Byline: Saba Asif, Azka Mudassar, Talala Zainab Shahzad, Mobeen Raouf and Tehmina Pervaiz

KEYWORDS: Anxiety, DASS-21, Depression, Stress, Prevalence, Students.

INTRODUCTION

Students are a unique group of people who are passing from most critical period of life in which they experience many stressful events.1 As the education proceed to the higher level the students use to face more stressful events like more tough syllabus, challenging work assignments and projects, residing in hostels such challenges need to be cope affectively. It is the duty of educator to help their students to cope from such stressors which allow them to have a stable mental health.2

Depression is a multi-problematic disorder that cause heavy burden in society which leads to the impairment of individual, social, interpersonal and occupational functioning.3 Anxiety is an internalized arousal of fear that may be real or imaginary. Anxiety is an unconscious reaction to depressive tendencies which may turn into severe fear or panic. Moreover, anxious students are also reported to suffer from leaning difficulties and problem solving.
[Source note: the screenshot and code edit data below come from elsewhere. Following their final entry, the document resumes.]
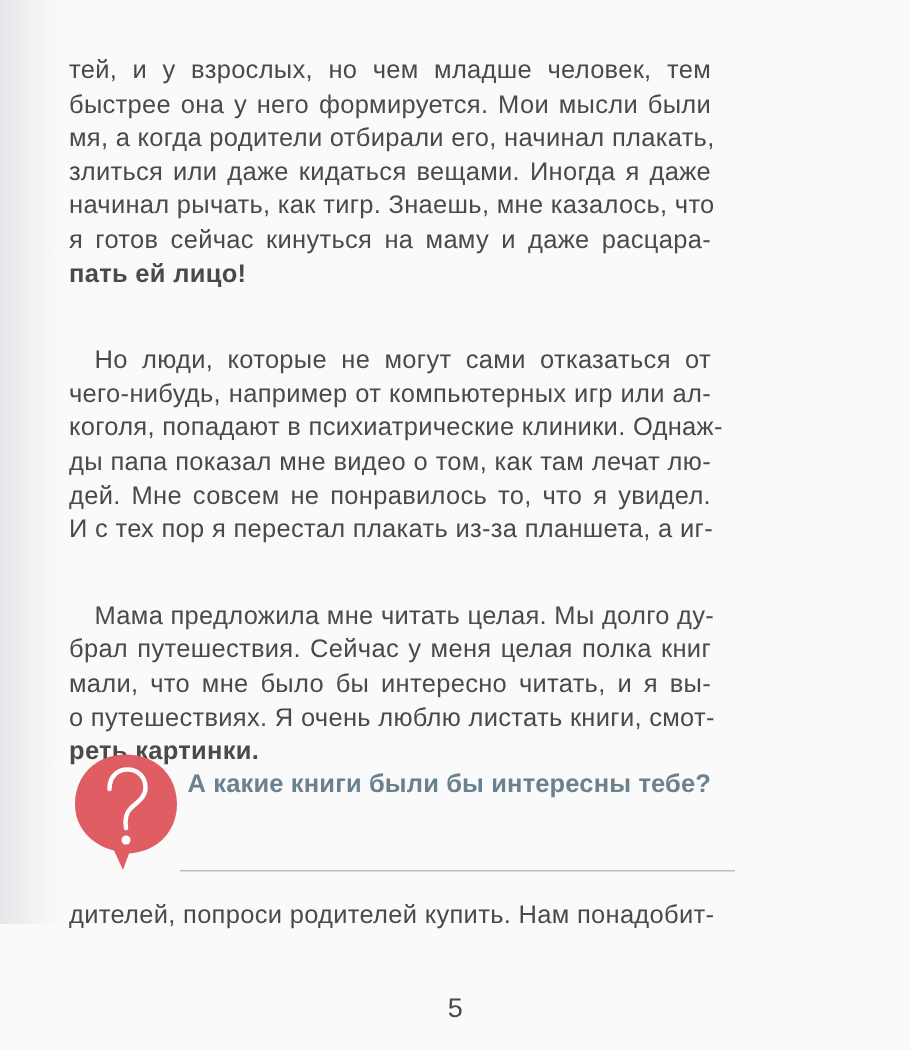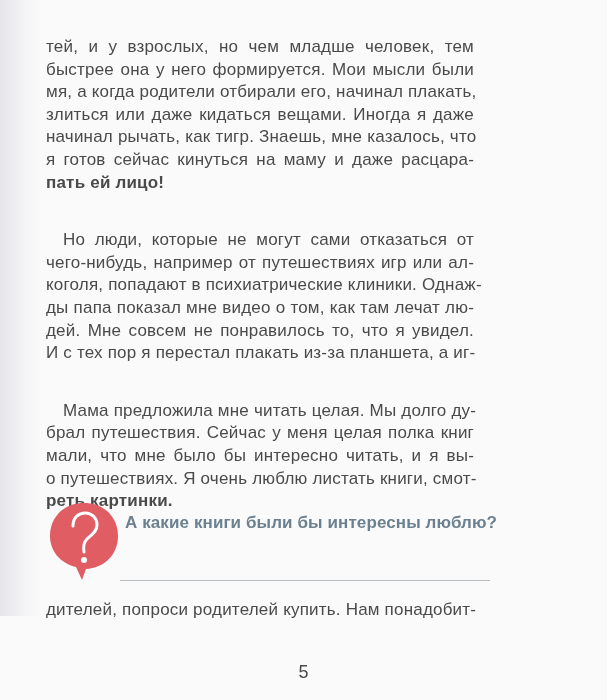--- a/index.html
+++ b/index.html
@@ -64,7 +64,7 @@
     <span class="line">я готов сейчас кинуться на маму и даже расцара-</span>
     <span class="line last">пать ей лицо!</span>
     <span class="line indent">Но люди, которые не могут сами отказаться от</span>
-    <span class="line">чего-нибудь, например от путешествиях игр или ал-</span>
+    <span class="line">чего-нибудь, например от компьютерных игр или ал-</span>
     <span class="line">коголя, попадают в психиатрические клиники. Однаж-</span>
     <span class="line">ды папа показал мне видео о том, как там лечат лю-</span>
     <span class="line">дей. Мне совсем не понравилось то, что я увидел.</span>

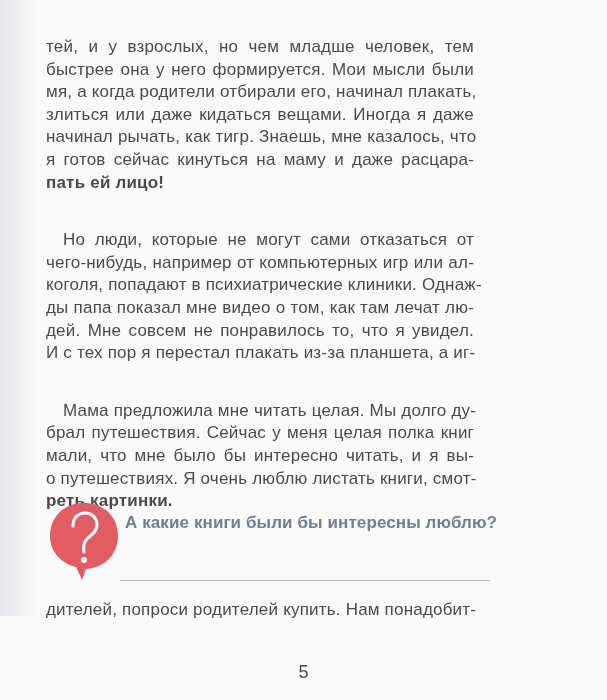--- a/index.html
+++ b/index.html
@@ -82,7 +82,7 @@
       <path d="M25 27 C25 18 31 14 37 14 C44 14 49 19 49 26 C49 33 43 36 39 40 C36 43 35 47 36 53" fill="none" stroke="#ffffff" stroke-width="3" stroke-linecap="round"></path>
       <circle cx="36" cy="61" r="3" fill="#ffffff"></circle>
     </svg>
-    <span class="q-text">А какие книги были бы интересны люблю?</span>
+    <span class="q-text">А какие книги были бы интересны тебе?</span>
     <div class="q-line"></div>
   </div>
The psychological and physical symptoms include shivering of hands and lips, dryness in mouth, frequent urination and restless sleep.4 Stress is defined as a threat that poses challenge to our well-being. When an organism adaptive capacity does not work accordingly to the demands of environment, results in biological and psychological disturbances.5

The earlier literature on mental health problems indicated that the students are expected to be well prepared for the future demands, stressors, increased responsibilities in academic as well as social life which leads to mental health problems among university students. This prevalence and frequency are varied across the globe due to various factors. Currently, it is considered that mental health issues are a very crucial public health concern resulting into one third of disability worldwide.6

A study on Australian university students reported that 53% students suffered from psychological distress.7 In a sample of university student in Turkey were found to have Depression(27.1%), anxiety(47.1%) and stress(27%) respectively.8 In addition, 30% undergraduate students in Canada showed psychological issues,9 41.9% medical students were found to had emotional disorders in Malaysia.10 Asian counties reported to suffer more from depression, anxiety and stress than the other countries. A study conducted on the medical students in India reported high level of depression, anxiety and stress 51.3%, 66.9%, 53% respectively.11 Earlier research evidence on DAS among university students in Pakistan suggested high level of prevalence of depression and anxiety.

A study in 2013 reported 7.5% low level of stress, 71.67% moderate level of stress and 20.83% with high level of stress among medical college of Pakistan.12 In a study on medical students in Wah Pakistan reported as high level of anxiety 47.7% than depression which was 35.1%.13 The prevalence of depression was found 53.43% among university students in Karachi, Pakistan. Females scored significantly higher level of depression 61% than male students as 38.0% in the sample.14 Another research conducted on medical students in Islamabad reported high level of prevalence of depression 40.9% and anxiety 74.2% in the sample.15 Medical students of Nishtar Medical College, Multan were found to have high level of anxiety and depression.16

Another study on Pakistani medical students concluded that academic stressors play a significant role to inspire learning and building sense of competition in students. But at the same time these stressors can be a reason to feel helplessness and promote anxiety which adversely affects the academic performance of students.17 There was no earlier evidence investigating the prevalence, frequency and severity levels of depression, anxiety and stress among university students in Sialkot city Pakistan. There are currently three universities in the Sialkot city. Therefore, an attempt was made to investigate the mental health problems among this sample.

METHODS

The sample study was comprised of 500 students(N=500, Girls=248 and Boys=252) with in the age range between 18 to 24 years. The study was conducted at GC Women University, Sialkot with the ethical approval of the institute(Ref. No.: D/ REG/19/2607). The total duration of this research was five months from February, 2019 to June, 2019. The simple random sampling technique was used by selecting a sample of 500 students from one public and two private universities. The data was collected with the permission of concerned authorities of relevant institutions, chosen from the city. Consent forms and demographic sheets were given to students and informed about the objective and their participation in the study. A self-developed demographic sheet was used to collect demographic information. The level of mental health was assessed by using Depression, Anxiety and Stress(DASS-21) scale(short version) among students to collect data.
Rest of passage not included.